Currently it appears that John Inglis is handling all scientific disputes, and is only retracting papers in extreme circumstances. As the number of preprints continues to increase, with the inevitable concurrent increase in shit posts, they’ll need more hands on deck. And if they don’t start flagging shit posts preprints might become synonymous with pseudoscience.
P.S. This was meant as a PPPR of the bioRxiv preprints, not of the original study.
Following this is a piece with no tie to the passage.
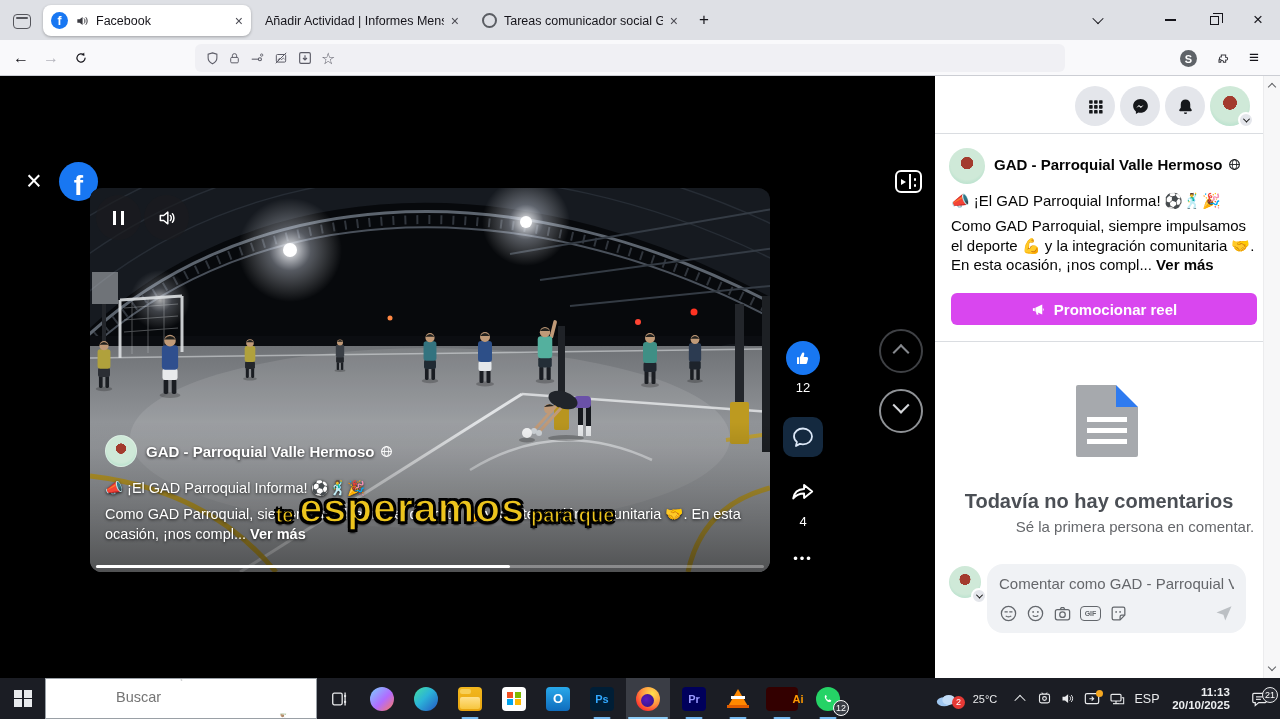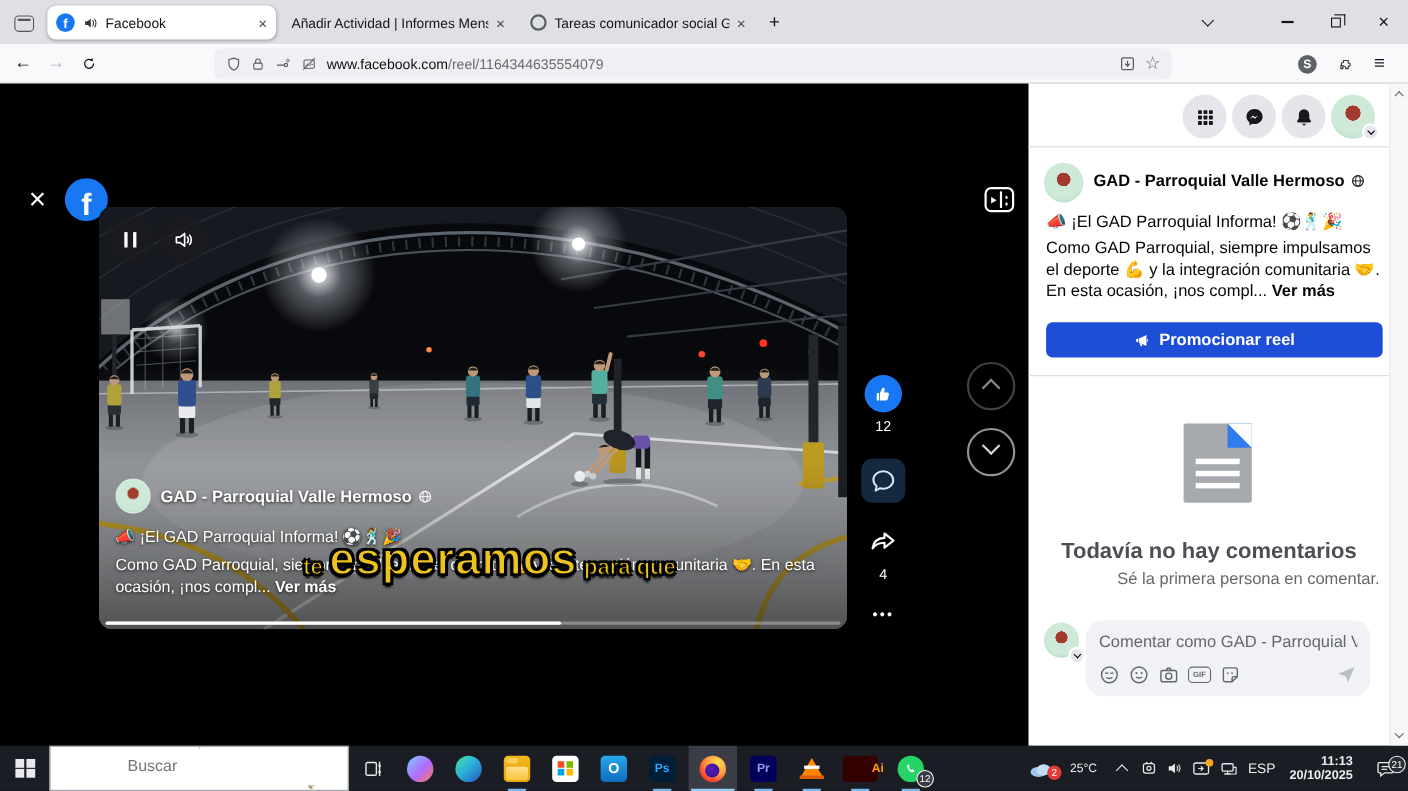"www.facebook.com/reel/1164344635554079" span.urltext { html: <span><span>www.facebook.com</span><span>/reel/1164344635554079</span></span> -> none }
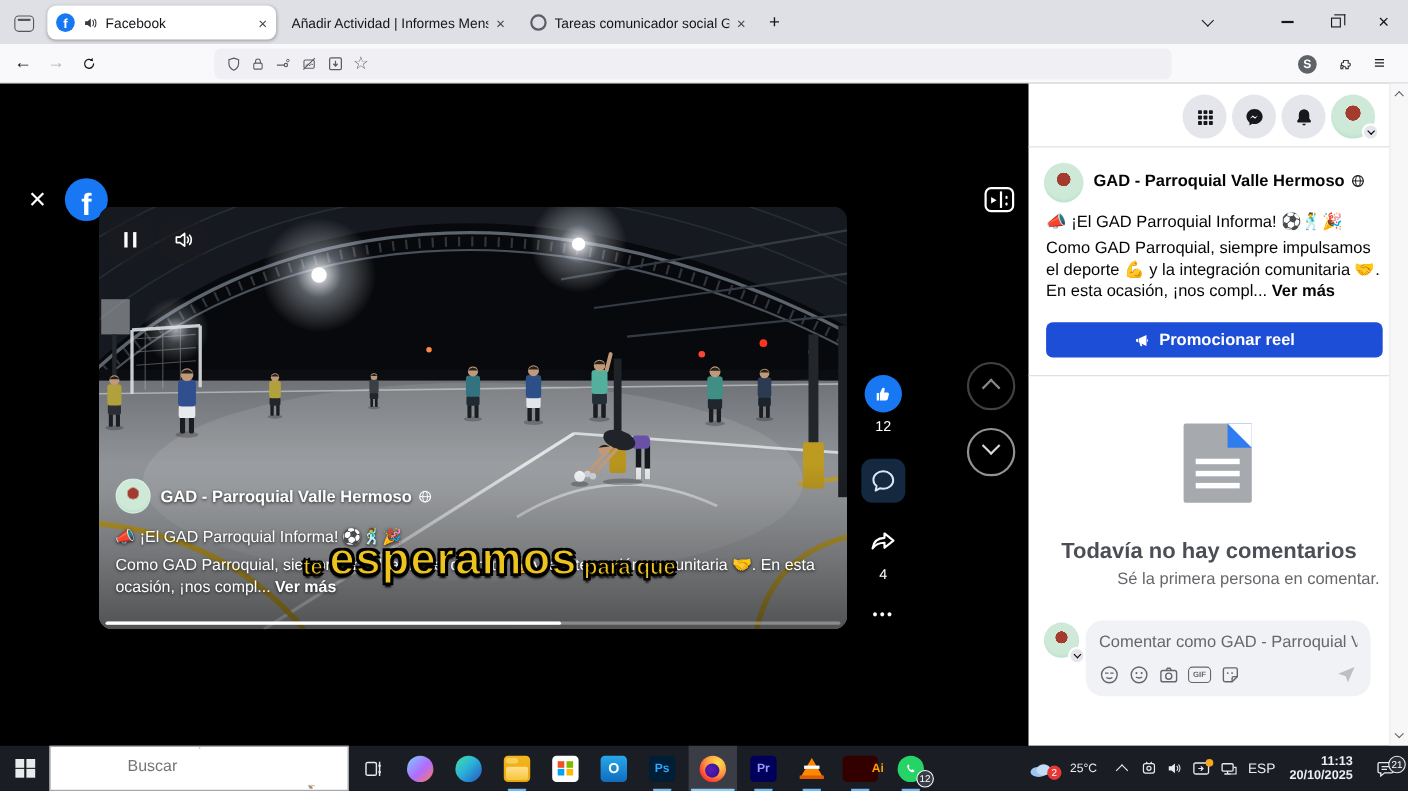"Promocionar reel" .promote { background: #1d4ed8 -> #d946ef }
I do not know if the Cancer Cell paper is correct, but I have no reason to believe it is wrong. The article appears carefully written and the authors promptly cleared up a discrepancy I had identified between Figure 3F and Table S1. The authors also should be commended for replying to the bioRxiv critiques despite the fact they are basically just gibberish. I’m sure the authors must have been flabbergasted that critiques of this quality were allowed to be posted, and it is experiences like this that could engender negative connotations about preprints.
To determine if the analyses in the paper are correct I would have to perform an independent replication, but I already have a backlog of data to analyze and this paper isn’t directly related to my research, so I don’t really care if it is correct or not. Hopefully some of the 92 people who have cited the work on Google Scholar have confirmed the method to be reliable.
I wish amateurs would leave PPPR to the professionals, we already have our hands full. We don’t need to be cleaning up your mess as well.